C’est ce modèle que les « pédagogies nouvelles » – plus anciennes qu’on imagine – ont critiqué, rejointes en cela par des figures tutélaires de la recherche en éducation, aujourd’hui vilipendées au nom de la neuro-éducation érigée en nouvelle martingale. Pourquoi la langue italienne forme-t-elle ses pluriels de noms en changeant la dernière lettre – capello, capelli – tandis que le français ajoute un « s », parfois un « x » ? Cette question, qui avait intrigué des élèves de 5e, donna l’occasion à un professeur de latin et à son collègue d’histoire de concocter une admirable séquence projet qui souleva l’enthousiasme des jeunes. A Neuilly ? Erreur, c’était à Saint-Denis !

Les langues sémitiques nous offrent à contrario une approche plus pragmatique. En hébreu comme en arabe, les verbes enseigner et apprendre sont construits sur la même racine et, littéralement, enseigner se dit faire apprendre. Cette subtilité sémantique ne porte-t-elle pas certaine obligation de résultat ? Plus facile à décréter qu’à mettre en pratique, certes : enseignant, tu t’y prends comme tu veux, du moment que ton élève apprend ! Tandis que si je suis seulement chargé de « montrer », eh bien, que l’élève se débrouille ; ma responsabilité s’en trouvera bien atténuée. En somme, le plus difficile n’est pas de définir ce qu’est enseigner, mais qu’est-ce qu’apprendre.

 

Apprendre…ou travailler ?

« Vous devrez réciter ce poème pour lundi prochain. » Ce qui sous-entend que n’importe quel élève pourra être interrogé devant la classe, quelle pression ! Ceux de ma génération ont connu cette époque où il revenait aux familles – quand elles le pouvaient – d’accompagner l’enfant dans ses tâches scolaires. Les maitres ont à cœur aujourd’hui de conduire presque de bout en bout ces activités pendant la classe. Heureux progrès, au risque toutefois d’imposer une méthode qui ne convient pas à tout le monde. Heureux progrès qui n’a pas fait disparaître le « travail » donné à faire à la maison, justifié par la nécessité que l’élève puisse s’entraîner, approfondir et en fin de compte développer son autonomie.

D’où cette litanie : les élèves ne travaillent pas.

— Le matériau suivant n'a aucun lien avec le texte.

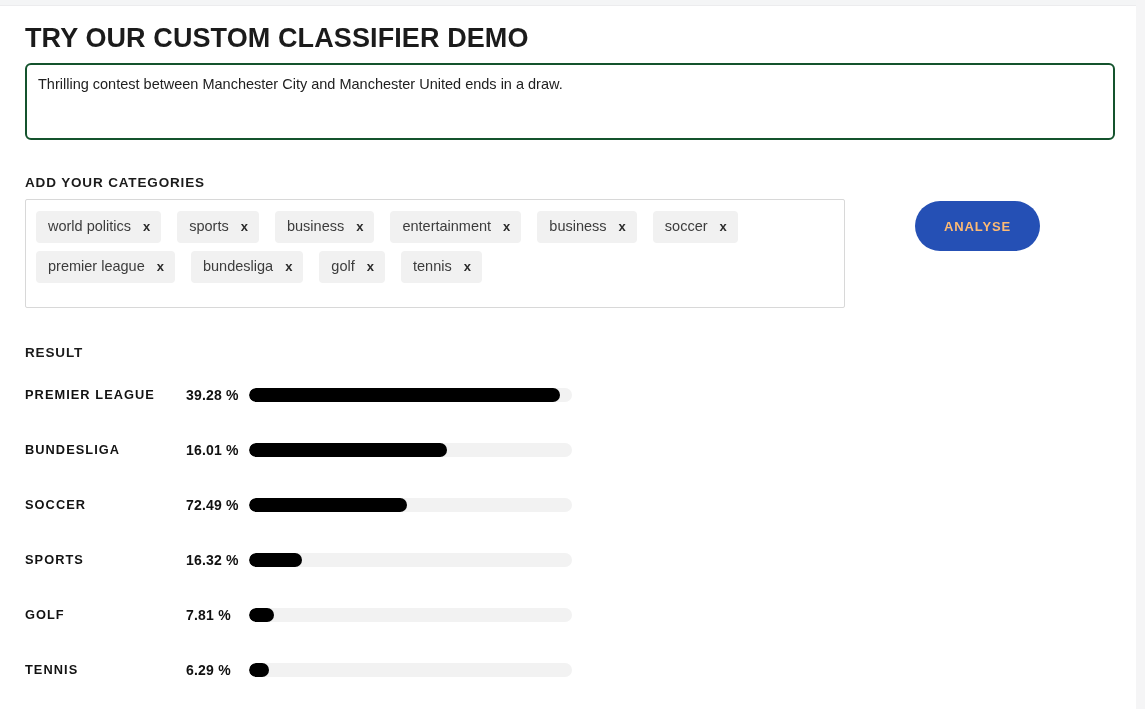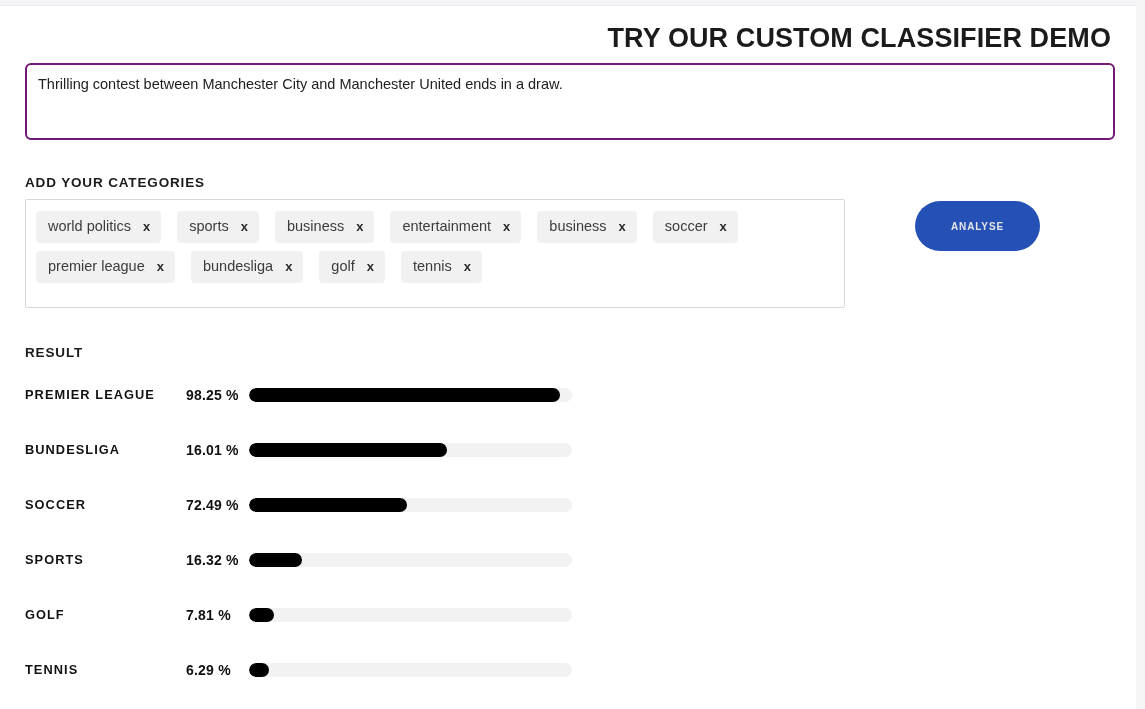"TRY OUR CUSTOM CLASSIFIER DEMO" .title { text-align: right -> none }
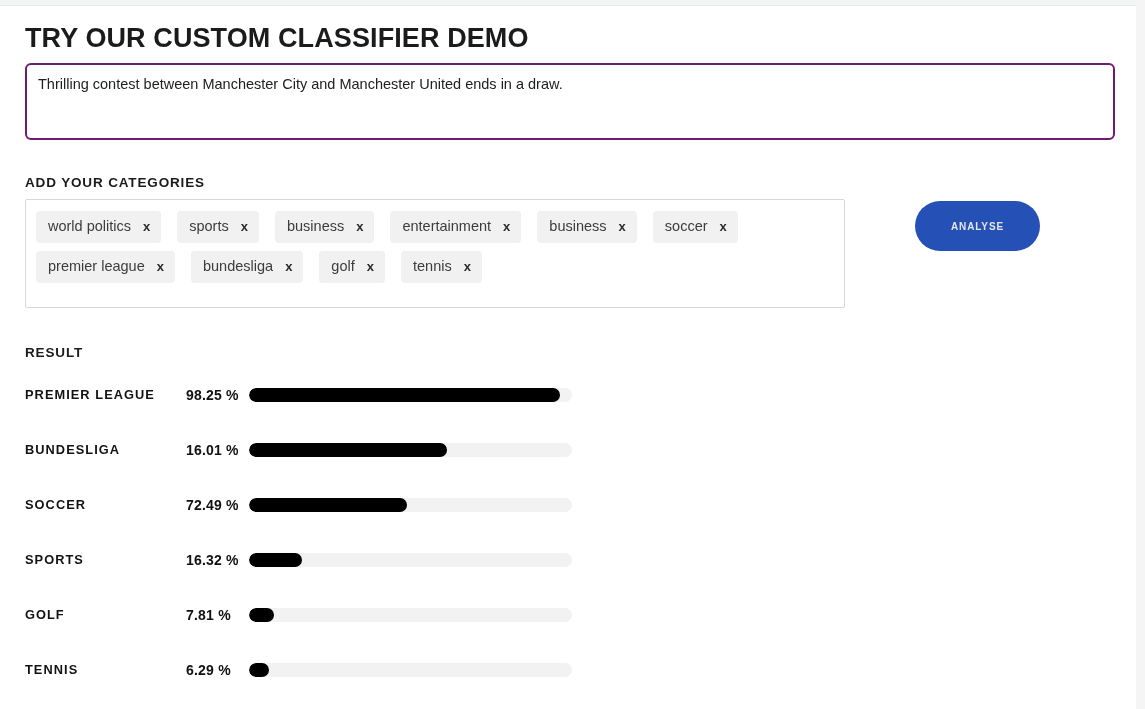"Thrilling contest between Manchester" .textarea-box { border: 2px solid #701a75 -> 2px solid #14532d }
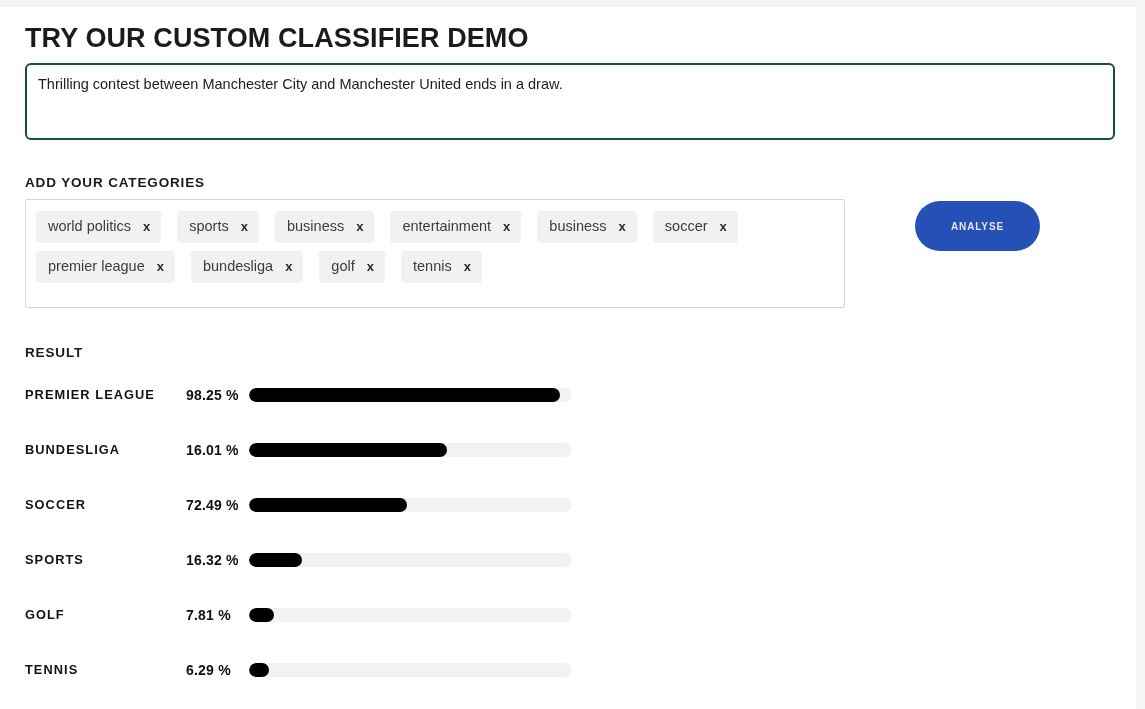"ANALYSE" .analyse-btn { color: #e5e5e5 -> #fdba74; font-size: 10px -> 13px }
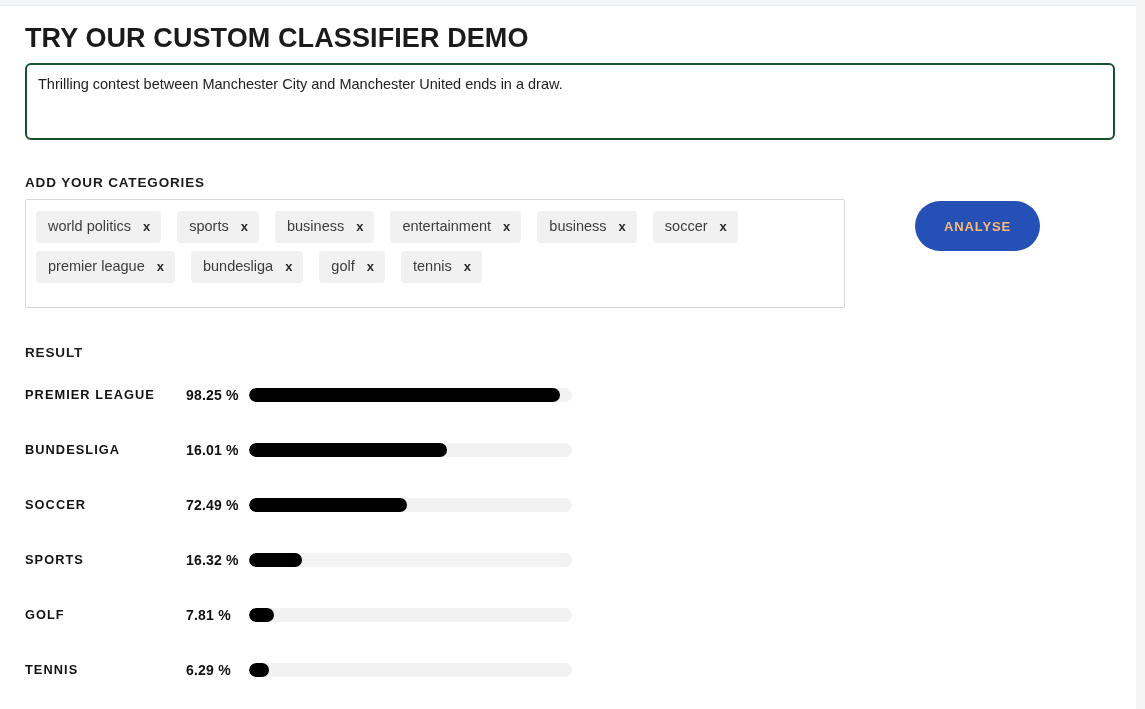"98.25 %" div.result-pct { text: 98.25 -> 39.28 }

Chacun connaît ce « must » des bulletins scolaires : « Doit travailler davantage ». Je croyais, dans nos sociétés développées, le travail interdit aux enfants. Quoi, vous insurgerez-vous, veut-on que les jeunes perdent encore plus le sens de l’effort ? S’entraîner fait évidemment partie du processus d’apprentissage. Mais pour quelle finalité ? Surpasser ses condisciples dans une vaine compétition, pour le plus grand profit des officines de cours particuliers ? Ou pour automatiser et “routiniser” certaines opérations afin de consolider certains apprentissages qui le nécessitent, pour en autoriser de nouveaux, en particulier les plus complexes ?

Me revient cette remarque d’une – excellente au demeurant – maîtresse d’école maternelle qui avait dit à ses élèves : « Quand vous aurez fini votre travail, vous pourrez aller jouer ». Que penser alors de cette autre, tout aussi excellente, qui annonçait à sa classe regroupée autour d’elle : « Nous allons faire un jeu » : occasion d’apprendre tout aussi éminente ?

Pour les uns, la crise supposée de l’école trouverait son origine dans l’abandon de l’exigence, transformant les maitres en amuseurs obligés. L’École « avant », était-ce si bien que cela ? Je repense à ma classe de CP : je doute que tous mes camarades aient suivi des études supérieures. Combien de sorties prématurées du système scolaire dans ces années ! Combien d’échecs – alors non comptabilisés – en ces temps où pédagogie ne faisait guère partie du lexique de l’enseignement !

 

Pédagogie

En se gaussant des « pédago-go », on met à coup sûr les rieurs de son côté. Pourtant, dans n’importe quelle organisation, on sait que le meilleur expert d’un domaine ne saurait s’improviser formateur. Transférer des savoirs et des savoir-faire implique d’aménager des situations propices, d’adapter le matériel et les supports à son public et se mettre à son écoute. Sans parler de la dimension émotionnelle dont on (re)découvre aujourd’hui l’importance.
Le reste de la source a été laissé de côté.